…this story recalls the revolutionary ardor of the 60s:
The daughter of a prominent New York doctor and her Occupy Wall Street-organizer boyfriend were arrested after police discovered an explosive used for making bombs and a cache of weapons in their upscale New York City apartment, it was claimed.
Morgan Gliedman, 27, and Aaron Greene, 31, were taken away from their home in Manhattan’s pricey Greenwich Village on Saturday.
Gliedman, who is nine months pregnant, is the daughter of a top Brooklyn cancer doctor and was educated at the Dalton School…Greene, the father of the child, went to Harvard University for his undergraduate degree and did graduate work at the Kennedy School of Government there, as well.
The New York Post reports that police found seven grams of HMTD, a high explosive powder that was reportedly used in the 2005 London Underground bombings.
Officers discovered bomb-making instructions, including one document titled ‘The Terrorist Encyclopedia,’ according to the newspaper…
There’s much more, but you get the picture. The 60s-era incident it reminds me of actually occurred in the very early 70s (March 6, 1970, to be exact), and it was another one in which highly privileged, Greenwich-Village-dwelling scions of the wealthy were involved in planning political terrorist activities that did not come to fruition. That earlier bomb-making spree cost some of them their lives (one of the hazards of their dangerous trade is the work-related accident; these people are literally playing with fire):
The Greenwich Village townhouse explosion occurred on March 6, 1970, in the Greenwich Village neighborhood of Manhattan. It was caused by the premature detonation of a bomb that was being assembled by members of the American radical left group, the Weather Underground. The bomb was under construction in the basement of 18 West 11th Street when it accidentally exploded ”“ the blast reduced the four-story townhouse to a burning rubble-strewn ruin. Three persons preparing the bomb were killed instantly, and two others were injured but escaped from the scene.
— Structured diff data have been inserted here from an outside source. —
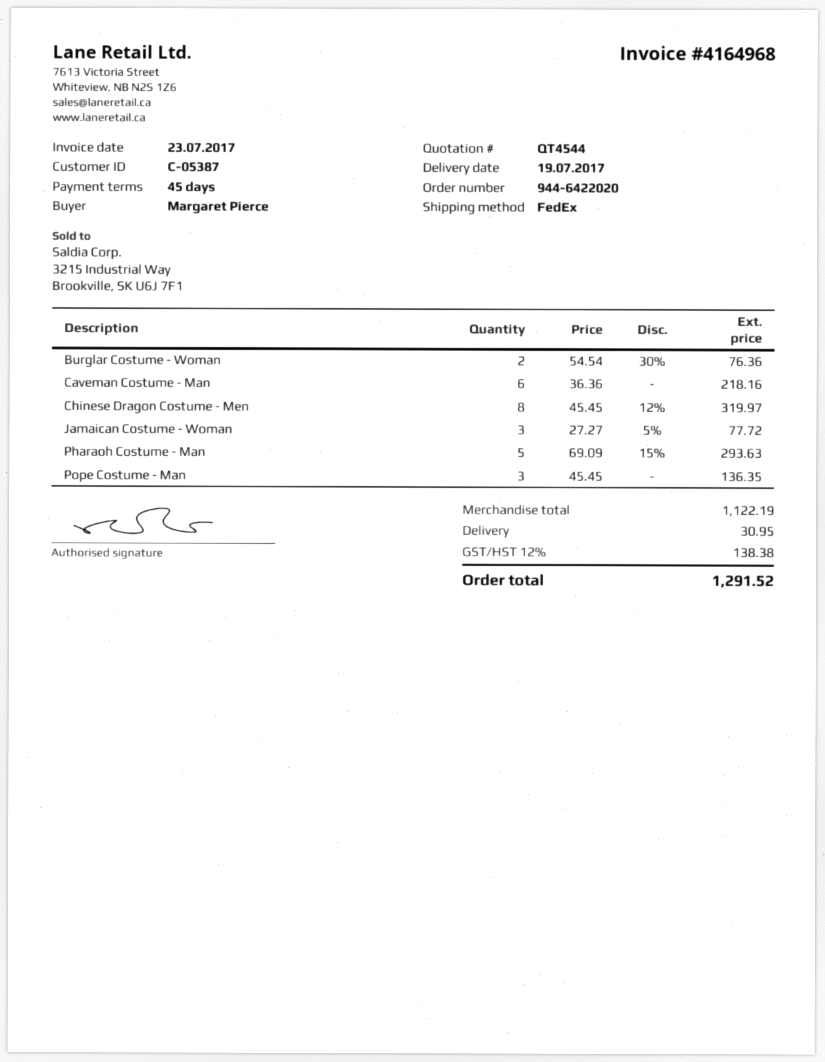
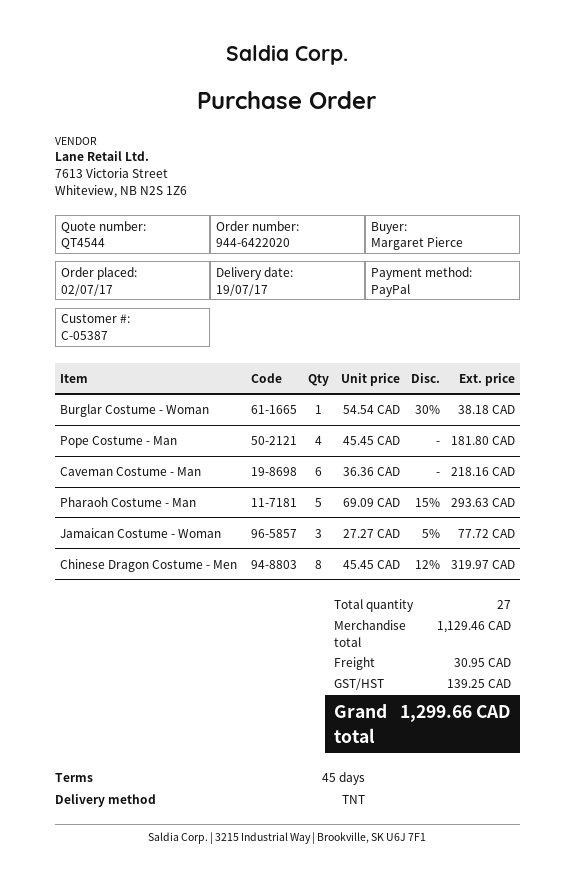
shipping method: FedEx -> TNT
Burglar Costume - Woman: 2 x 54.54 - 30% = 76.36 -> 1 x 54.54 - 30% = 38.18
Pope Costume - Man: 3 x 45.45 = 136.35 -> 4 x 45.45 = 181.80
subtotal: 1122.19 -> 1129.46
tax: 138.38 -> 139.25
total: 1291.52 -> 1299.66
The townhouse was owned by the father of one of the survivors, Cathlyn Wilkerson, who along with another survivor (and daughter of a prominent leftist attorney) Kathy Boudin went underground for many years and later served some time for her misdeeds. In the case of Wilkerson it was less than a year; Boudin, on the other hand, was convicted of felony murder for her part in the related Brinks robbery in which two police officers and a security guard were killed, and served approximately twenty years, the result of a plea bargain. Wilkerson was not a participant in the robbery, but “surrendered in 1980 [after 10 years of hiding] and pleaded guilty to unlawful possession of dynamite” connected with the townhouse explosion and was sentenced to three years of which she served only eleven months.
There are so many ironies in these cases it’s hard to know where to begin. For one thing, the inadequate sentences the perpetrators received (for example, the bomb on which the Greenwich Village crew were working that night was apparently intended “an attack on a non-commissioned officers dance at Fort Dix, New Jersey that night”). For another, the largely unrepentant attitudes of some of the survivors (for example, Wilkerson’s 2003 views are discussed in some depth, here—and note that she’s been a teacher for many years). Still another is that Boudin’s son was adopted by none other than fellow-educators Bill Ayers and wife Bernardine Dohrn during Boudin’s prison sojourn.
More about other 60s radicals and what they’re doing today (that is, ten years ago, when the article was written):
Linda S. Evans, who was granted clemency by President Bill Clinton for convictions related to bombings and released from prison in 2001 after serving nearly 16 years, lives in Santa Rosa, Calif. She received a Soros criminal justice fellowship from the Open Society Institute and works to restore civil rights to felons. ”I’m trying to make things better in our society,” she said in a telephone interview. ”I just feel really strongly that the policies of our government are just anti-human at every level.”
Mark Rudd, the Students for a Democratic Society leader from Columbia, teaches mathematics at the Albuquerque Technical Vocational Institute, a community college. He, too, has called the group’s violence a ”terrible mistake.”
Of course it was a mistake, compared to the turn the left has taken in recent decades, which is to accomplish the same leftist ends by using the inattention of most people to the agenda, as well as the leniency of the system itself, to undermine that system by means of that long Gramscian march we’ve heard so much about.